** Opening Data records block **
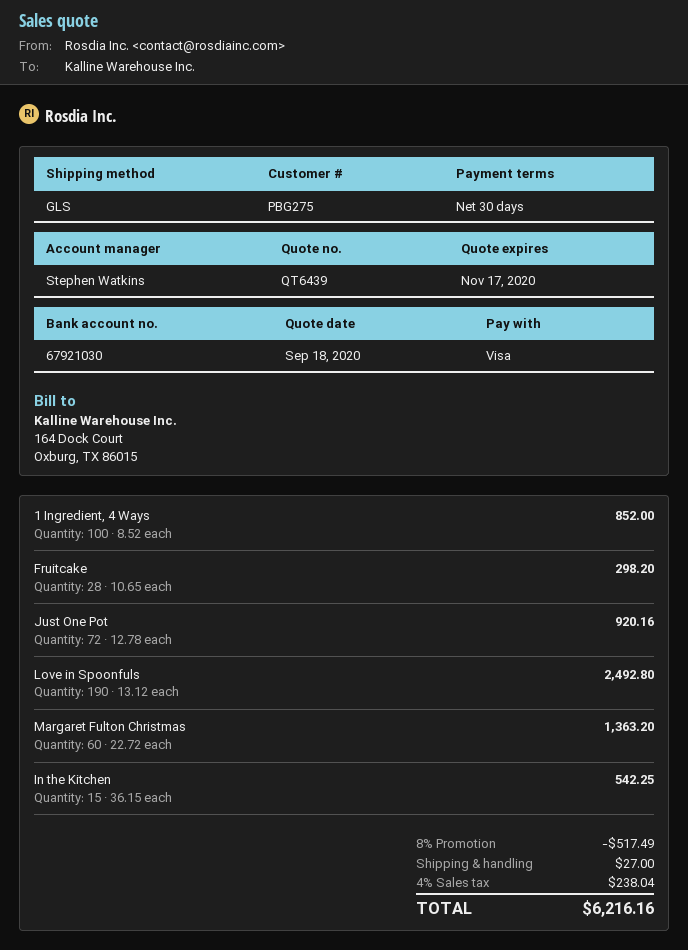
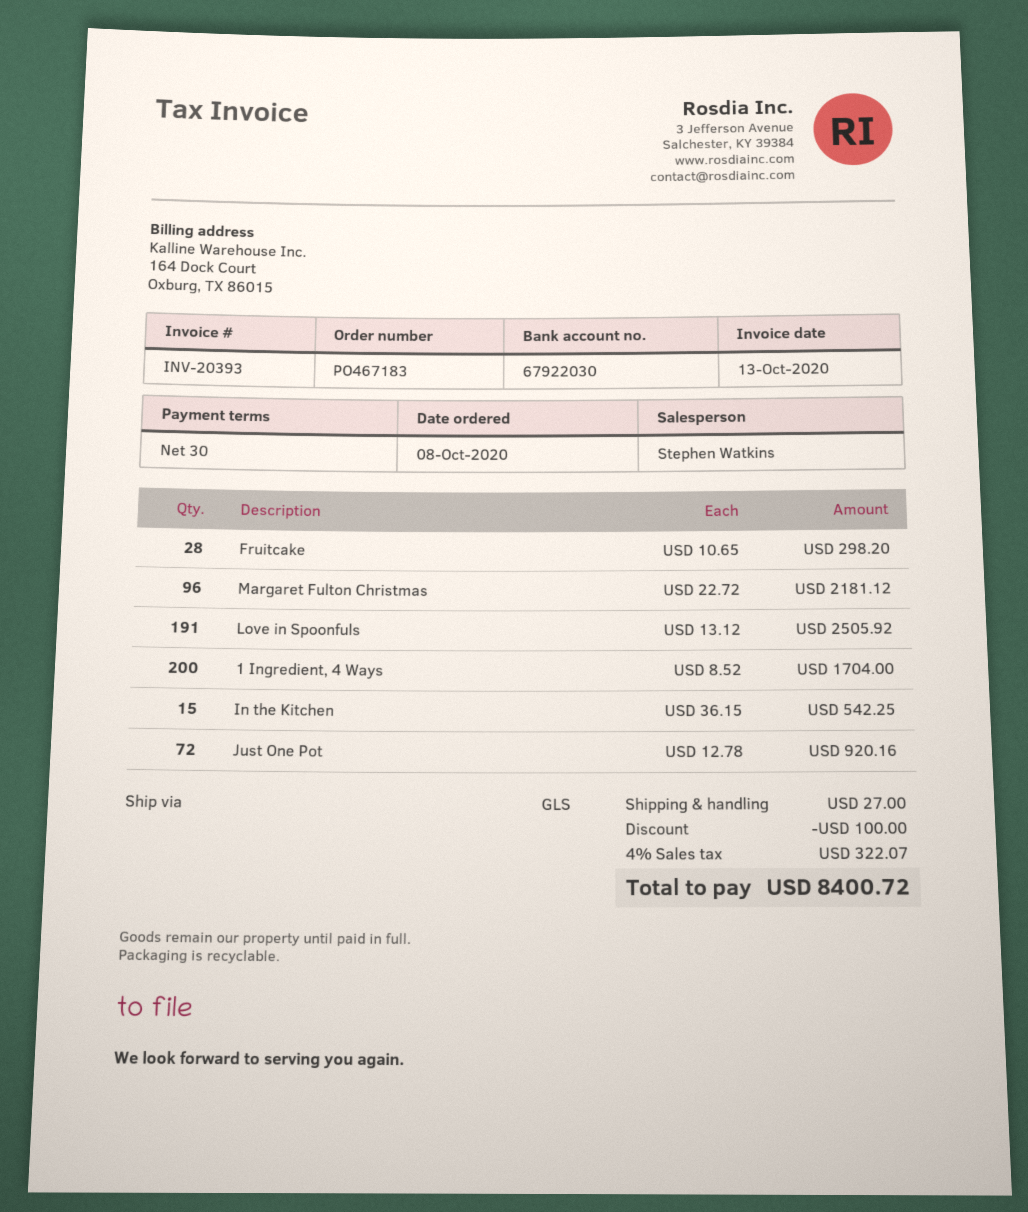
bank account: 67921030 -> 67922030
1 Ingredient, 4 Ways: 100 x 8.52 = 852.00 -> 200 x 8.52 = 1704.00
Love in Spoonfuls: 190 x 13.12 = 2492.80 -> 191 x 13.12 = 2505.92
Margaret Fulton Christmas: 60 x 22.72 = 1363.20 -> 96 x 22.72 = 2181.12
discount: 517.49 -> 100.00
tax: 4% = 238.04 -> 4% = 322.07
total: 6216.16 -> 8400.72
** Closing Data records block **
** Opening Data records block **
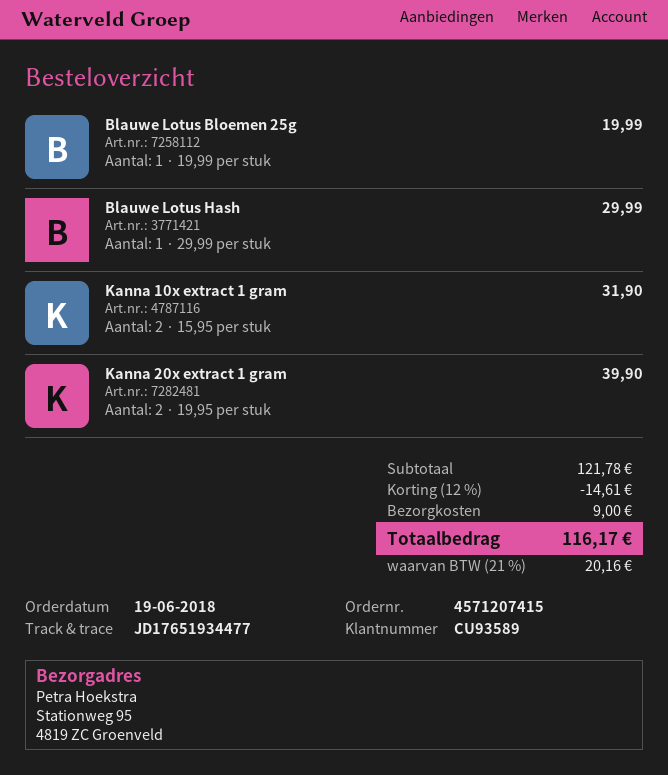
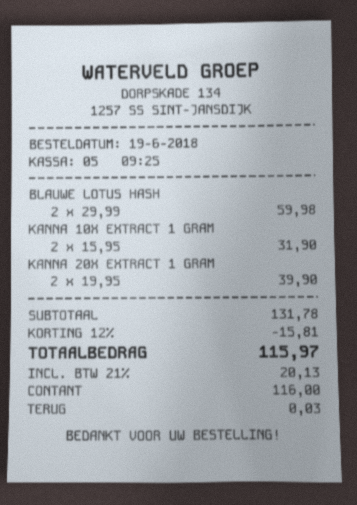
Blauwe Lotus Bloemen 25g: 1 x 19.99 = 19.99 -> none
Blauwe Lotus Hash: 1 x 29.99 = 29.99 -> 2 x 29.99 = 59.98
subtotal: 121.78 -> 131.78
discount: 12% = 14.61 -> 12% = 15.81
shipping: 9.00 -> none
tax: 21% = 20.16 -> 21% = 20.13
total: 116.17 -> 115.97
** Closing Data records block **
** Opening Data records block **
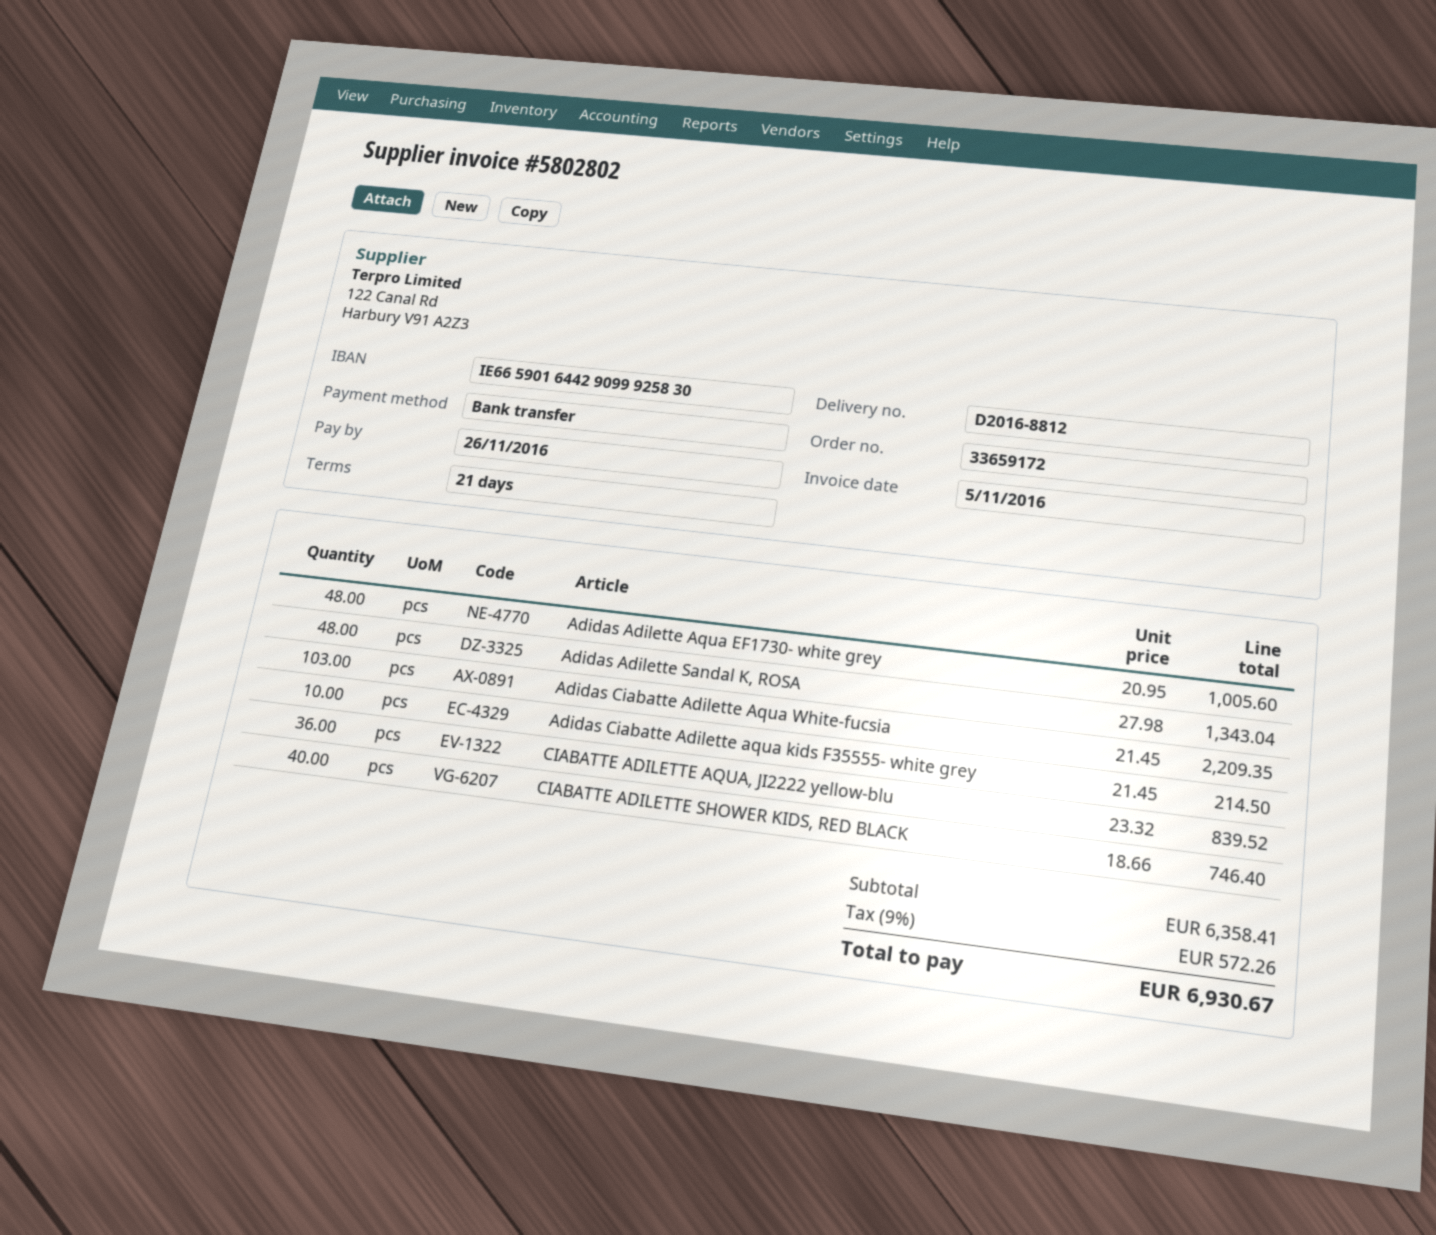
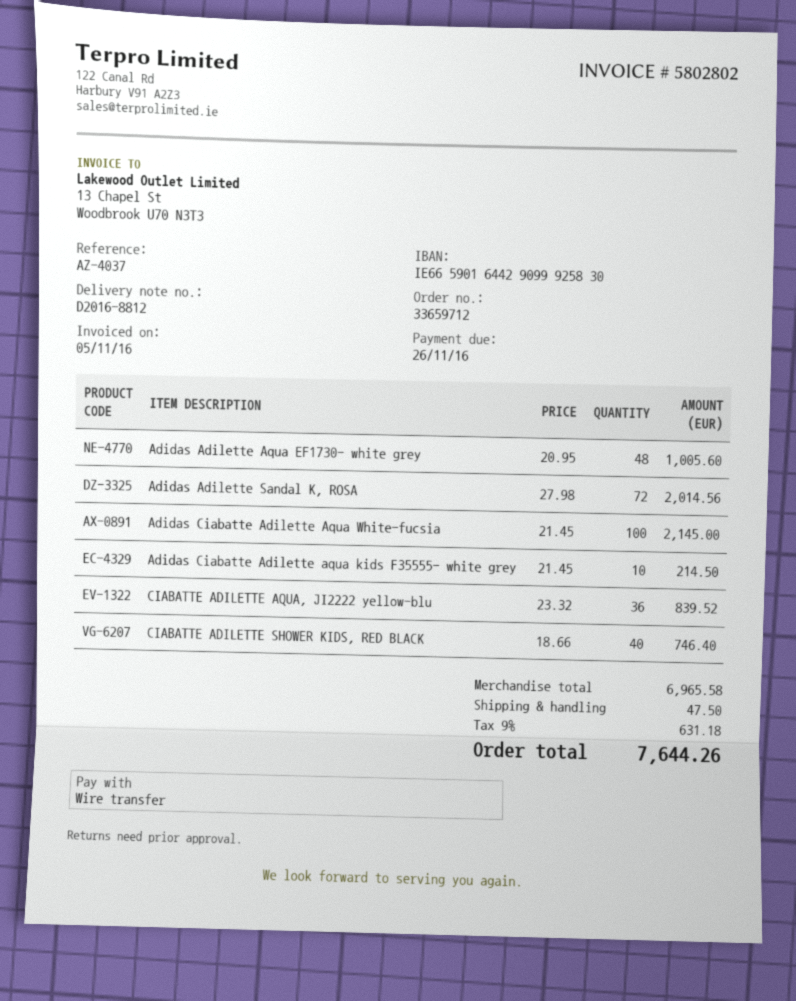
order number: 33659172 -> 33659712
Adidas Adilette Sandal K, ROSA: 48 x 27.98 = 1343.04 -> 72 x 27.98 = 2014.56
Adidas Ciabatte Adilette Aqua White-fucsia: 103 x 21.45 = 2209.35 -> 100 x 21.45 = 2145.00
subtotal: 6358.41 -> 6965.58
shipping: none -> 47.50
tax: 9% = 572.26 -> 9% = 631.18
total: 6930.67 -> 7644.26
** Closing Data records block **
» Exercise goal
Please give an exact copy of the lines above, beginning with the line containing "shipping: none -> 47.50" and running through the line containing "total: 6930.67 -> 7644.26", and of no other lines.

» Answer for the task
shipping: none -> 47.50
tax: 9% = 572.26 -> 9% = 631.18
total: 6930.67 -> 7644.26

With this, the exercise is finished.